The object G.temp and R.temp can be implemented in the following model as new parameters using the argument `R.param` and `G.param`.
```{r}
model5 <- asreml(
  fixed = bwt ~ 1 + sex,
  random = ~ vm(animal, ainv) + byear + mother,
  residual = ~ idv(units),
  data = gryphon,
  na.action = na.method(x = "omit", y = "omit"),
  R.param = R.temp, G.param = G.temp
)
summary(model5)$varcomp
```

Since `model4` did not showed boundary, `the model5` is very similar.


### Covariance between two random effects

Some research questions require to estimate the covariance between two random effects within a univariate model.To do so, we can use the argument `str`.
As an example, we fit a model which estimate the covariance between the additive genetic variance and the mother variance.  Both variances require to  operate on the same level, thus `animal` and `mother` require to be associated to the pedigree information.

The argument `str`has two components: first the equation term with the two random effects `~vm(animal,Ainv)+vm(mother, ainv)` and second the structural term `~us(2):id(number)`. Here within the structural term, we fit a 2x2 unstructured matrix `us(2)` which estimated the variance and the covariance between the random effects in the equation term. 
To successfully work, the structural term also requires the number of level identified within `id()`. Here a small tip, if you don't know the number of level identified within id(), run the model with a random number. The model will not converge and a error message will appear like this one: `Size of direct product (4) does not conform with total size of included terms (2618)`. The error message can help you determine the required level within the `str` function, as here 2618 divide by 2.
In addition, it is necessary the random effects 

```{r, eval = FALSE}
model.temp2 <- asreml(
  fixed = bwt ~ 1,
  random = ~ str(~ vm(animal, ainv) + vm(mother, ainv), ~ us(2):id(1309)) + byear,
  residual = ~ idv(units),
  data = gryphon,
  na.action = na.method(x = "omit", y = "omit"),
  start.values = T
)

G.temp2 <- model.temp2$vparameters[(1:4), ]
G.temp2$Constraint <- "U"
model6 <- asreml(
  fixed = bwt ~ 1 + sex,
  random = ~ str(~ vm(animal, ainv) + vm(mother, ainv), ~ us(2):id(1309)) + byear,
  residual = ~ idv(units),
  data = gryphon,
  na.action = na.method(x = "omit", y = "omit"),
  # equate.levels = c("animal", "mother"),
  , G.param = G.temp2
)
summary(model6)$varcomp
```
We have successfully produced a code to estimate the covariance between two random effects. However for this example, the dataset is not sufficient to properly estimate it and the model did not converge but you have the idea of how to use the function `str`.

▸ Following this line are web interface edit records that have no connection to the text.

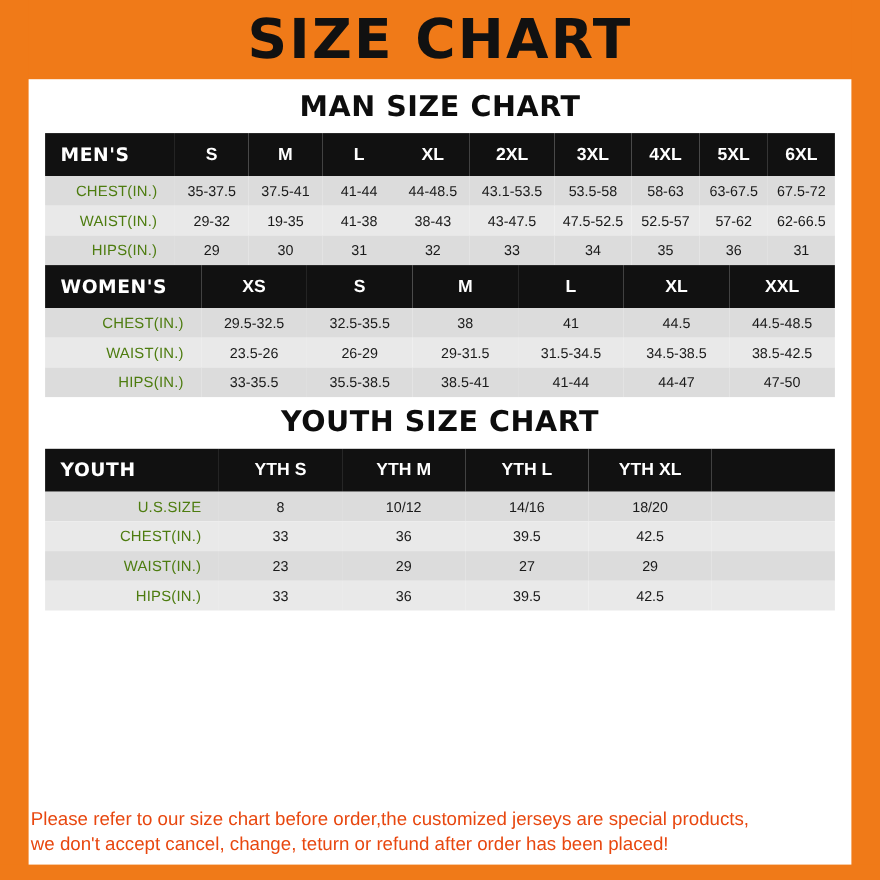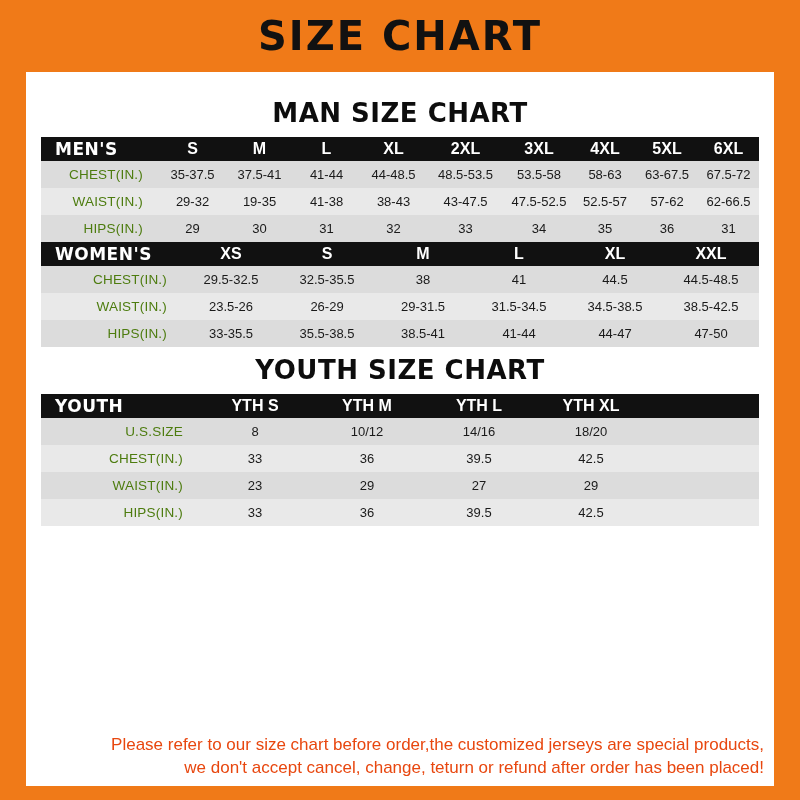--- a/index.html
+++ b/index.html
@@ -57,7 +57,7 @@
   .main-title {
     font-family: "DejaVu Sans", sans-serif;
     font-weight: bold;
-    font-size: 40px;
+    font-size: 50px;
     letter-spacing: 2px;
     color: #111111;
     line-height: 1;

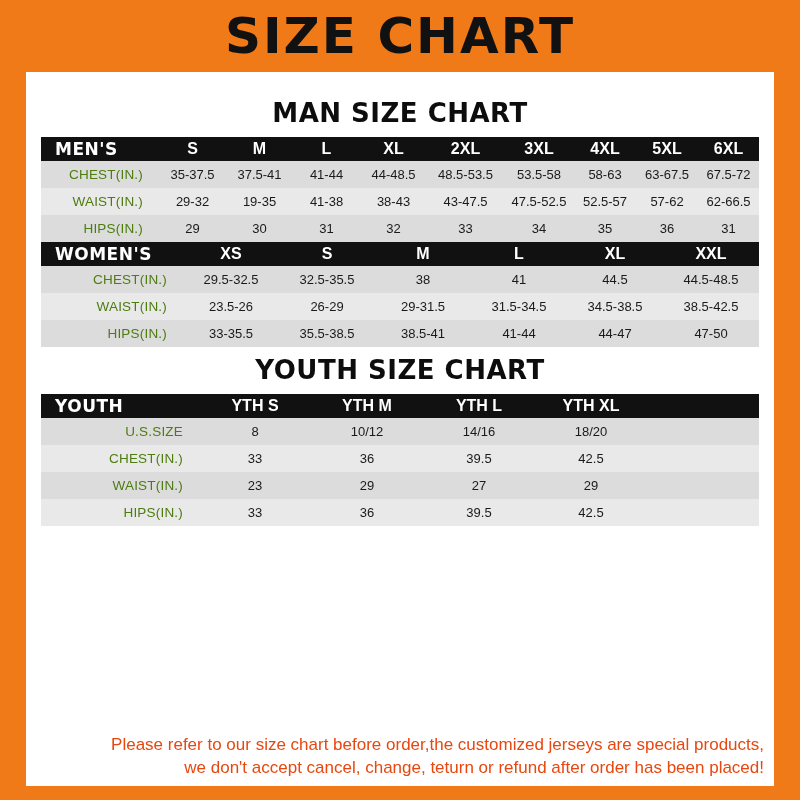--- a/index.html
+++ b/index.html
@@ -69,7 +69,7 @@
     width: 748px;
     height: 714px;
     box-sizing: border-box;
-    padding: 18px 14px 0 14px;
+    padding: 2px 14px 0 14px;
   }
   .section-title {
     text-align: center;

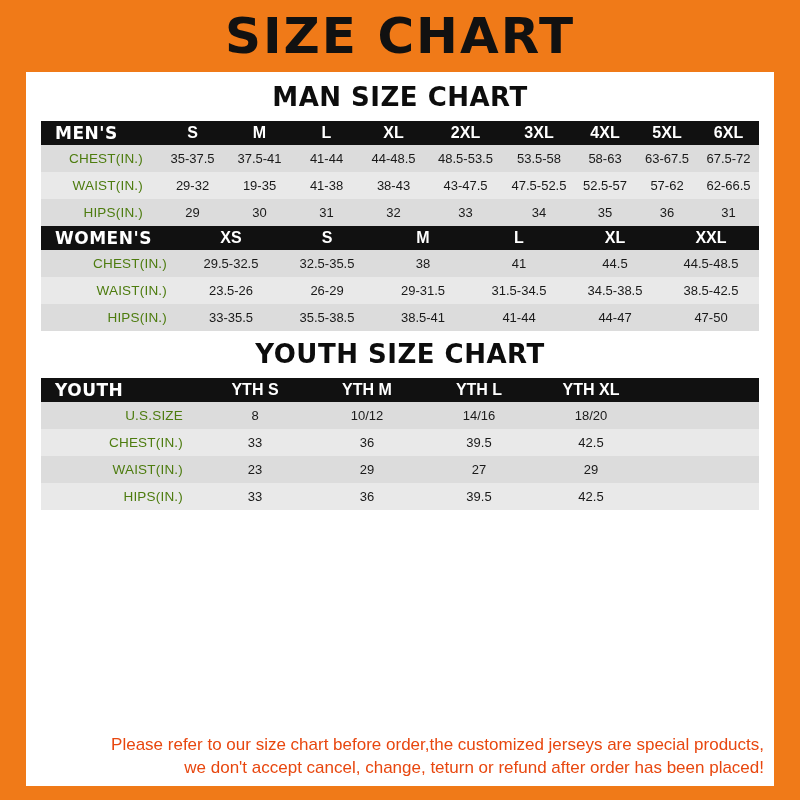--- a/index.html
+++ b/index.html
@@ -100,7 +100,7 @@
     background: #111111;
     color: #ffffff;
     font-weight: bold;
-    height: 24px;
+    height: 39px;
     font-size: 16px;
   }
   table.size-table thead th.rowhead {

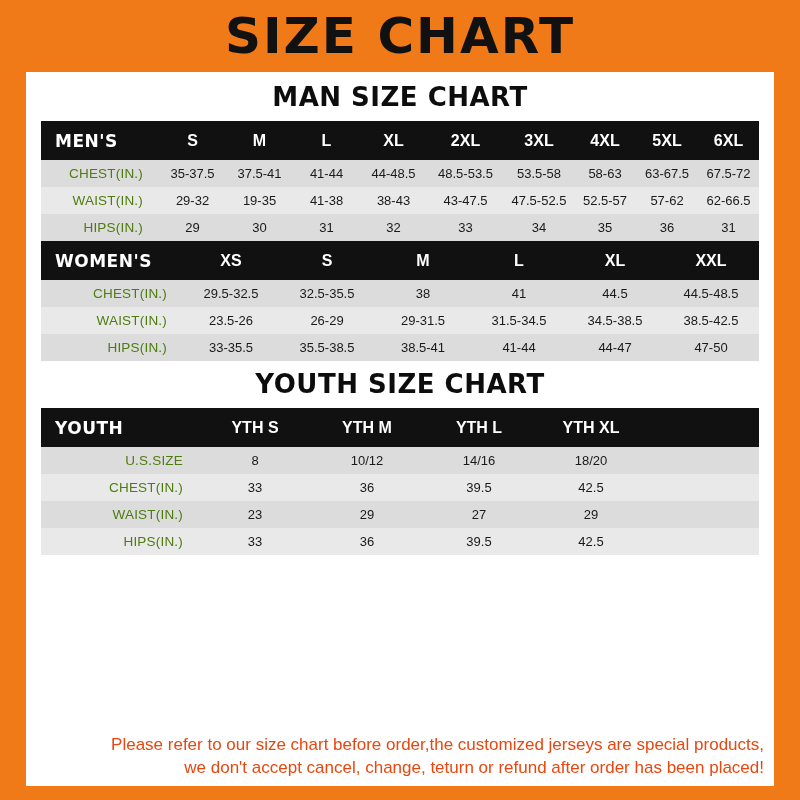--- a/index.html
+++ b/index.html
@@ -200,7 +200,7 @@
           <td>37.5-41</td>
           <td>41-44</td>
           <td>44-48.5</td>
-          <td>48.5-53.5</td>
+          <td>43.1-53.5</td>
           <td>53.5-58</td>
           <td>58-63</td>
           <td>63-67.5</td>

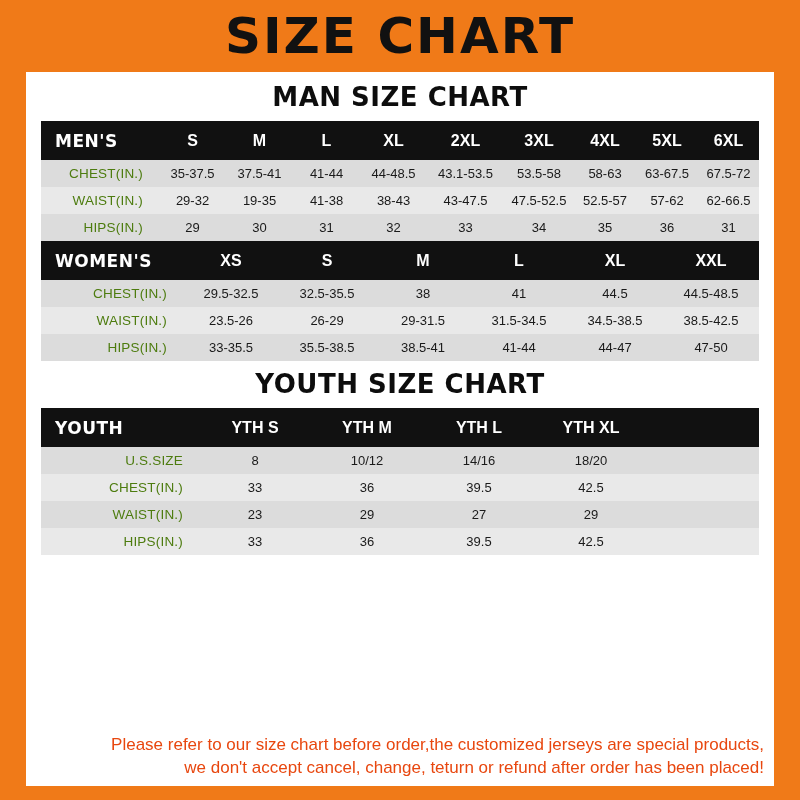--- a/index.html
+++ b/index.html
@@ -140,8 +140,8 @@
     bottom: 14px;
     width: 748px;
     box-sizing: border-box;
-    padding: 4px 10px 6px 20px;
-    text-align: right;
+    padding: 4px 10px 6px 2px;
+    text-align: left;
     color: #e8470f;
     font-family: "Liberation Sans", sans-serif;
     font-size: 17px;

Additional and final tip: It is happen that Asreml will estimate negative variance if you allow the variance matrix to be unstructured. A negative variance is counter-intuitive meaning statistically the mean within the random effect is less similar than expected by chance. 
However a possible biological reason can be hypothesized such as a sibling competition within the nest creating a negative among-individual covariance within the nest.Thus to test this hypotheses,it is required to estimate the covariance between two random effects.